Highlights from this issue include:
(Patrick O. Azevedo, Luiza Lousado, Ana E. Paiva, Julia P. Andreotti, Alexander Birbrair)
Niches are specialized microenvironments that regulate stem cells’ activity. The neural stem cell (NSC) niche defines a zone in which NSCs are retained and produce new cells of the nervous system throughout life. Understanding the signaling mechanisms by which the niche controls the NSC fate is crucial for the success of clinical applications. In a recent study, Sato and colleagues, by using state-of-the-art techniques, including sophisticated in vivo lineage-tracing technologies, provide evidence that endothelial amyloid precursor protein (APP) is an important component of the NSC niche. Strikingly, depletion of APP increased NSC proliferation in the subventricular zone, indicating that endothelial cells negatively regulate NSCs’ growth. The emerging knowledge from this research will be important for the treatment of several neurological diseases.
(Paul M. Macey, Manoj K. Sarma, Janani P. Prasad, Jennifer A. Ogren, M. Albert Thomas)
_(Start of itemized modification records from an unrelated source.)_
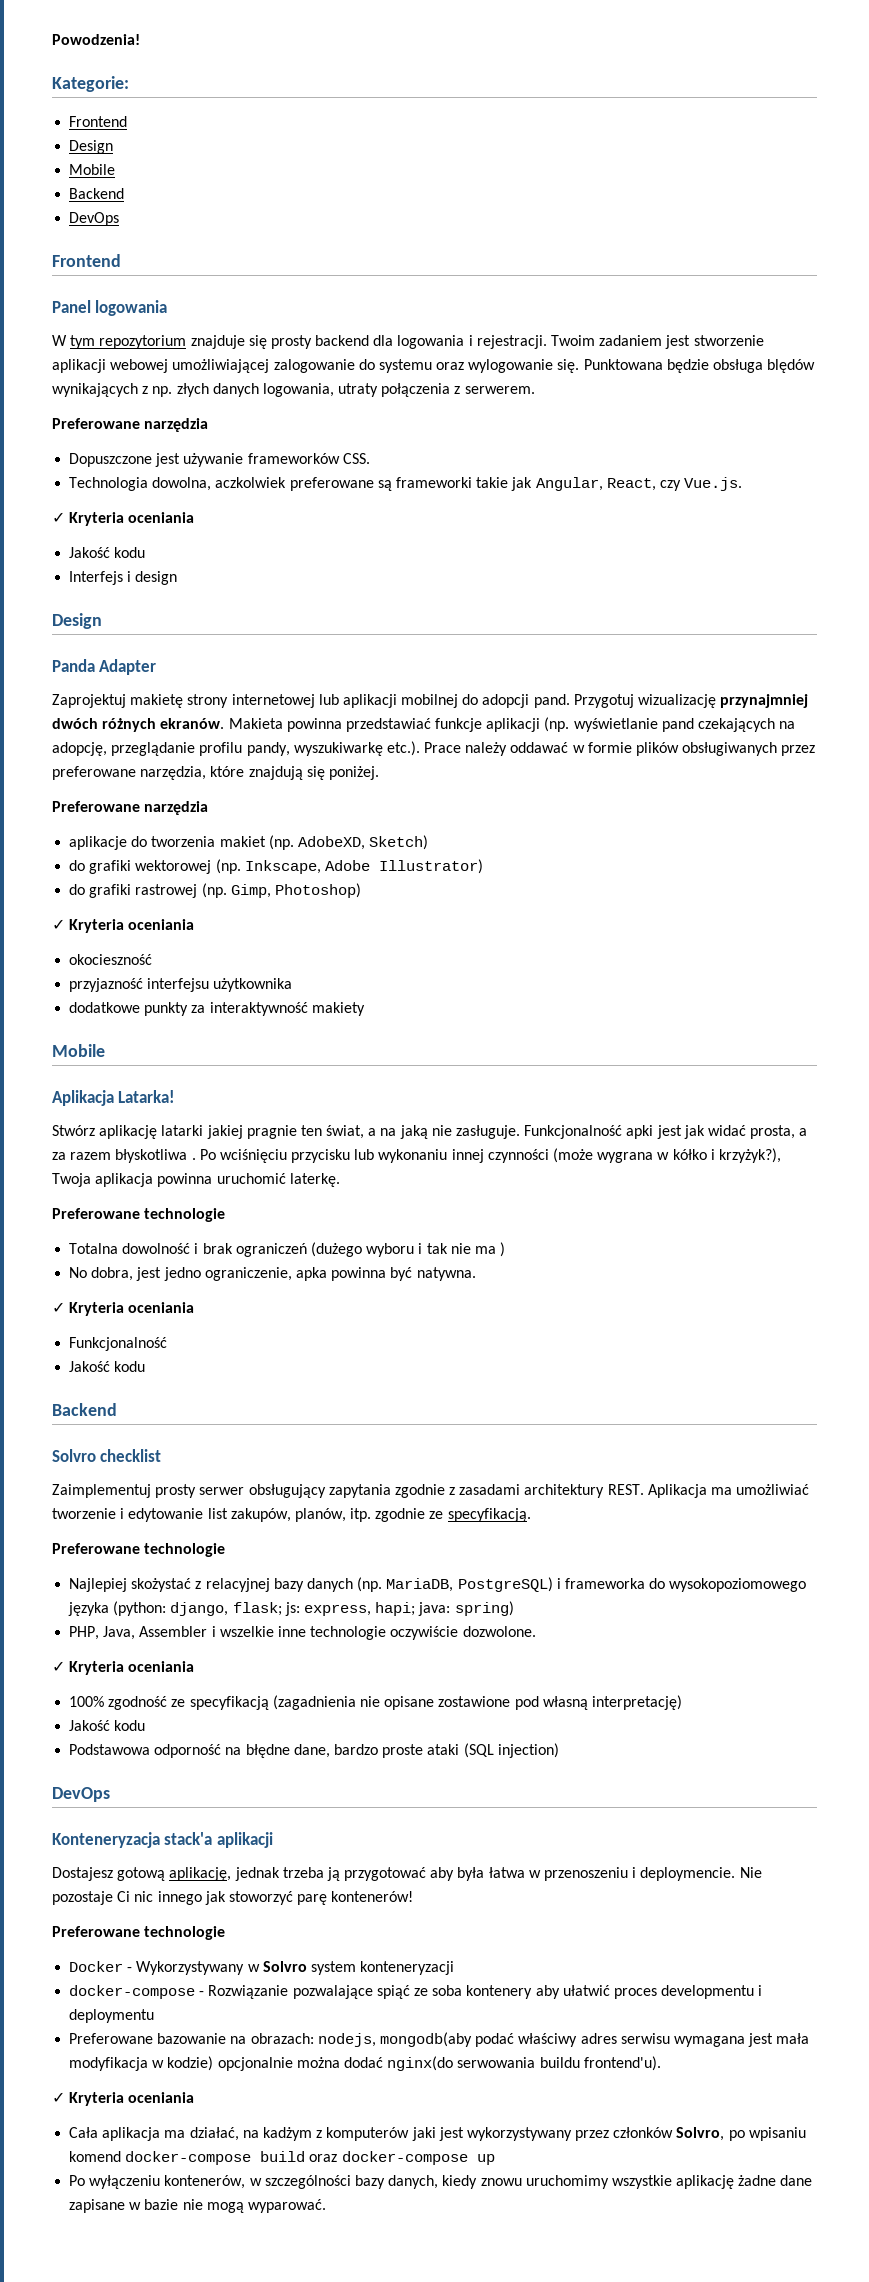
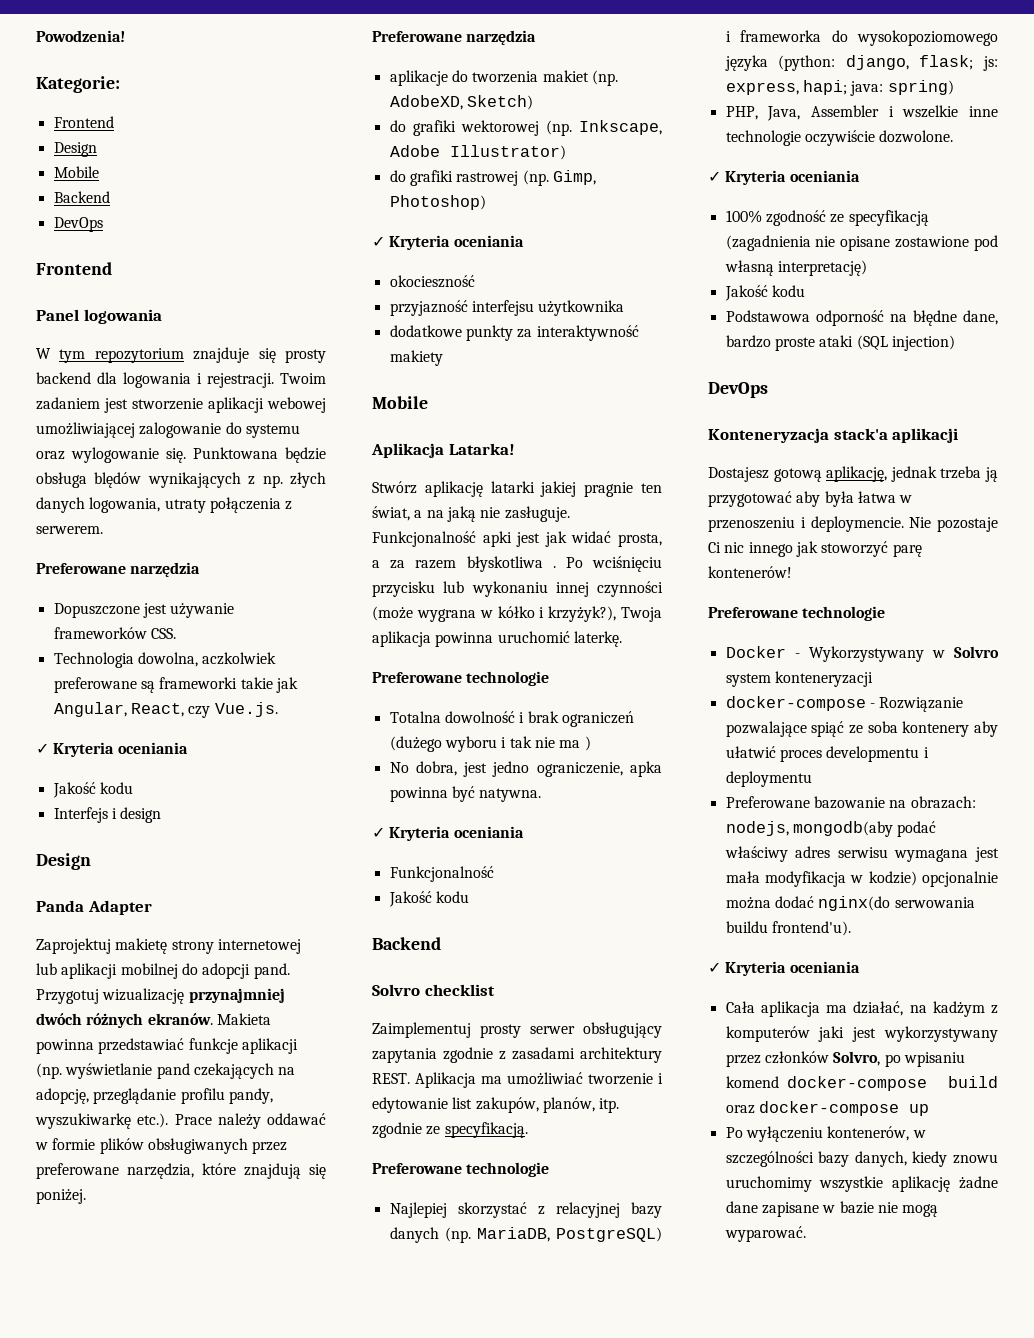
- Najlepiej skożystać z relacyjnej bazy danych (np. MariaDB, PostgreSQL) i frameworka do wysokopoziomowego języka (python: django, flask; js: express, hapi; java: spring)
+ Najlepiej skorzystać z relacyjnej bazy danych (np. MariaDB, PostgreSQL) i frameworka do wysokopoziomowego języka (python: django, flask; js: express, hapi; java: spring)

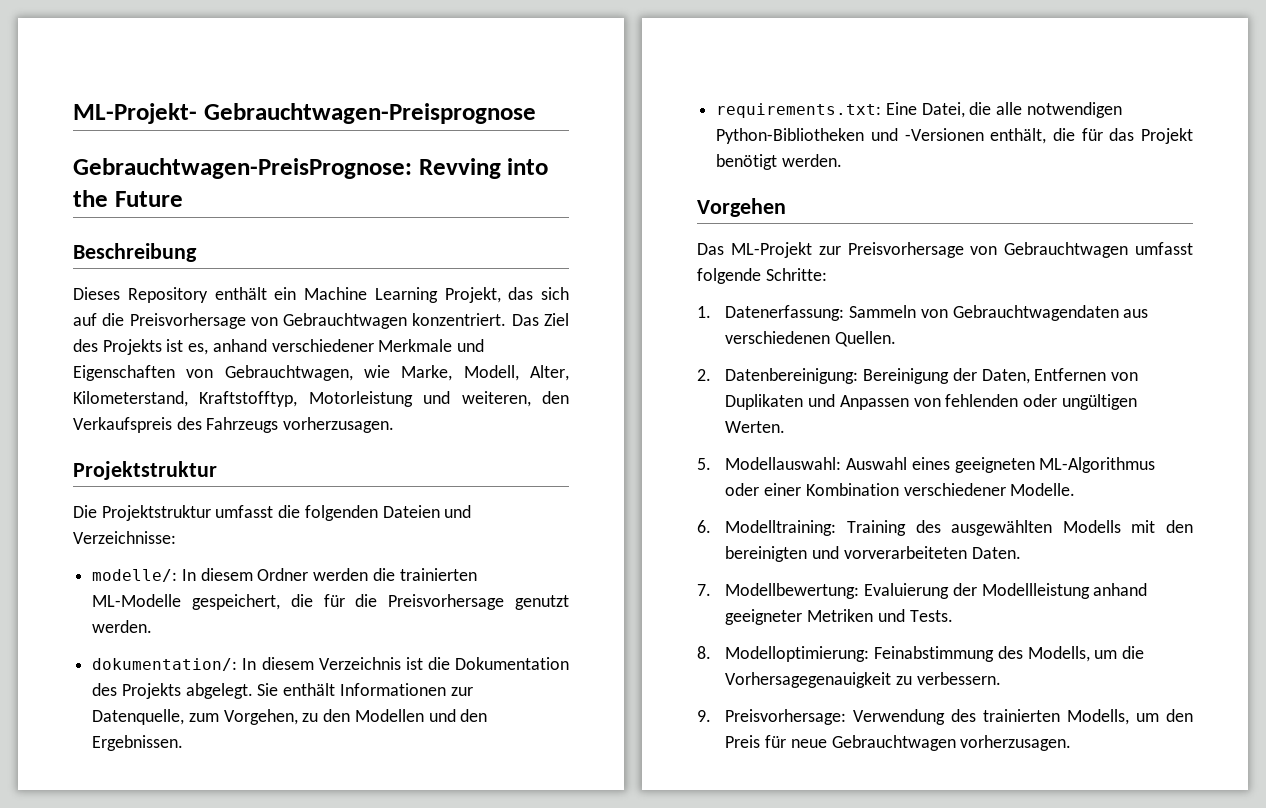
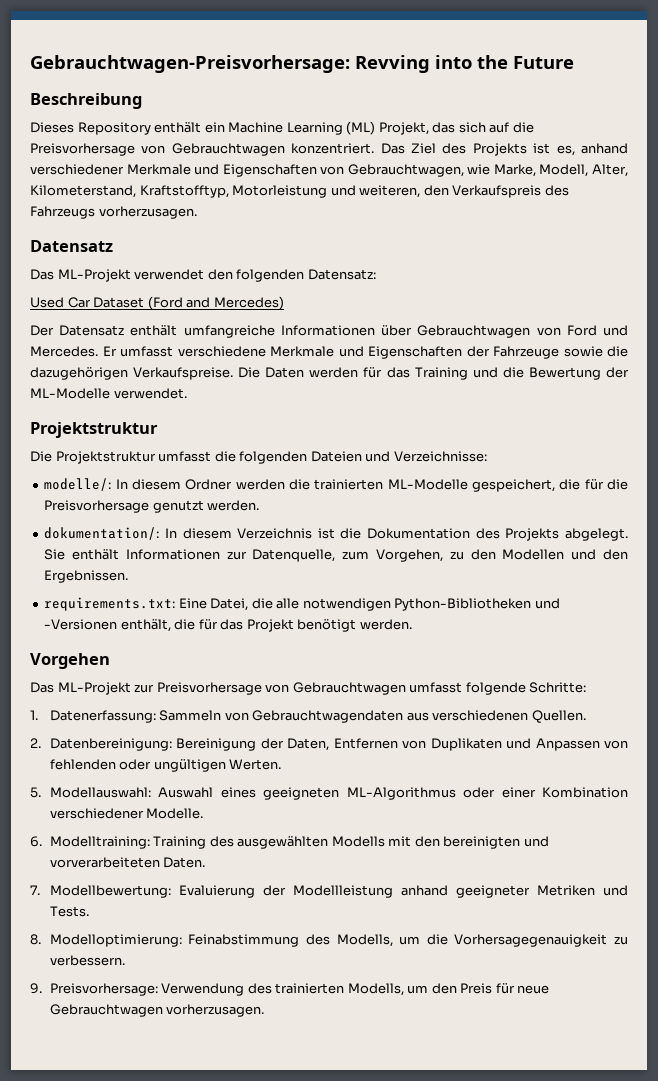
- ML-Projekt- Gebrauchtwagen-Preisprognose
- Gebrauchtwagen-PreisPrognose: Revving into the Future
+ Gebrauchtwagen-Preisvorhersage: Revving into the Future
- Dieses Repository enthält ein Machine Learning Projekt, das sich auf die Preisvorhersage von Gebrauchtwagen konzentriert.
+ Dieses Repository enthält ein Machine Learning (ML) Projekt, das sich auf die Preisvorhersage von Gebrauchtwagen konzentriert.
  Das Ziel des Projekts ist es, anhand verschiedener Merkmale und Eigenschaften von Gebrauchtwagen, wie Marke, Modell, Alter, Kilometerstand, Kraftstofftyp, Motorleistung und weiteren, den Verkaufspreis des Fahrzeugs vorherzusagen.
+ Datensatz
+ Das ML-Projekt verwendet den folgenden Datensatz:
+ Used Car Dataset (Ford and Mercedes)
+ Der Datensatz enthält umfangreiche Informationen über Gebrauchtwagen von Ford und Mercedes. Er umfasst verschiedene Merkmale und Eigenschaften der Fahrzeuge sowie die dazugehörigen Verkaufspreise. Die Daten werden für das Training und die Bewertung der ML-Modelle verwendet.

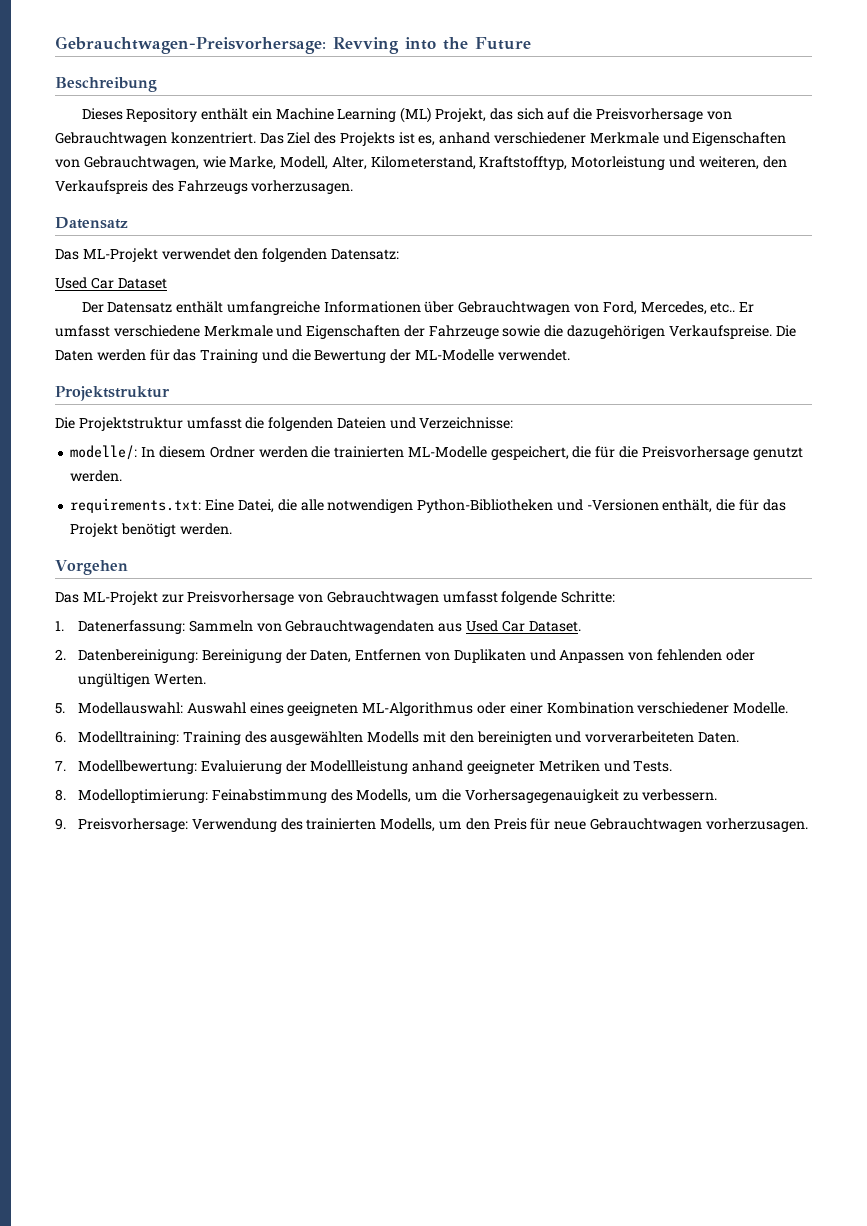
- Used Car Dataset (Ford and Mercedes)
+ Used Car Dataset
- Der Datensatz enthält umfangreiche Informationen über Gebrauchtwagen von Ford und Mercedes.
+ Der Datensatz enthält umfangreiche Informationen über Gebrauchtwagen von Ford, Mercedes, etc..
- dokumentation/: In diesem Verzeichnis ist die Dokumentation des Projekts abgelegt. Sie enthält Informationen zur Datenquelle, zum Vorgehen, zu den Modellen und den Ergebnissen.
- 1. Datenerfassung: Sammeln von Gebrauchtwagendaten aus verschiedenen Quellen.
+ 1. Datenerfassung: Sammeln von Gebrauchtwagendaten aus Used Car Dataset.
Obstructive sleep apnea (OSA) is accompanied by altered structure and function in cortical, limbic, brainstem, and cerebellar regions. The midbrain is relatively unexamined, but contains many integrative nuclei which mediate physiological functions that are disrupted in OSA. We therefore assessed the chemistry of the midbrain in OSA in this exploratory study. We used a recently developed accelerated 2D magnetic resonance spectroscopy (2D-MRS) technique, compressed sensing-based 4D echo-planar J-resolved spectroscopic imaging (4D-EP-JRESI), to measure metabolites in the midbrain of 14 OSA (mean age ± SD:54.6 ± 10.6 years; AHI:35.0 ± 19.4; SAO2 min:83 ± 7%) and 26 healthy control (50.7 ± 8.5 years) subjects. Our results suggest that altered metabolite levels help explain dysfunction and structural deficits in the midbrain of OSA patients.
(Yong Li, Jimok Kim)
The effects of cannabinoids are primarily mediated by type-1 cannabinoid receptors in the brain and type-2 cannabinoid receptors (CB2Rs) in the peripheral immune system. However, recent evidence demonstrates that CB2Rs are also expressed in the brain and implicated in neuropsychiatric effects. Diverse types of cells in various regions in the brain express CB2Rs but the cellular loci of CB2Rs that induce specific behavioral effects have not been determined. To manipulate CB2R expression in specific types of cells in the dorsal hippocampus of adult mice, we used Cre-dependent overexpression and CRISPR-Cas9 genome-editing techniques in combination with adeno-associated viruses and transgenic mice. Our targeted manipulation of CB2R expression in pyramidal neurons and microglia suggests that CB2Rs in different types of cells in the mature hippocampus play distinct roles in the regulation of memory and anxiety.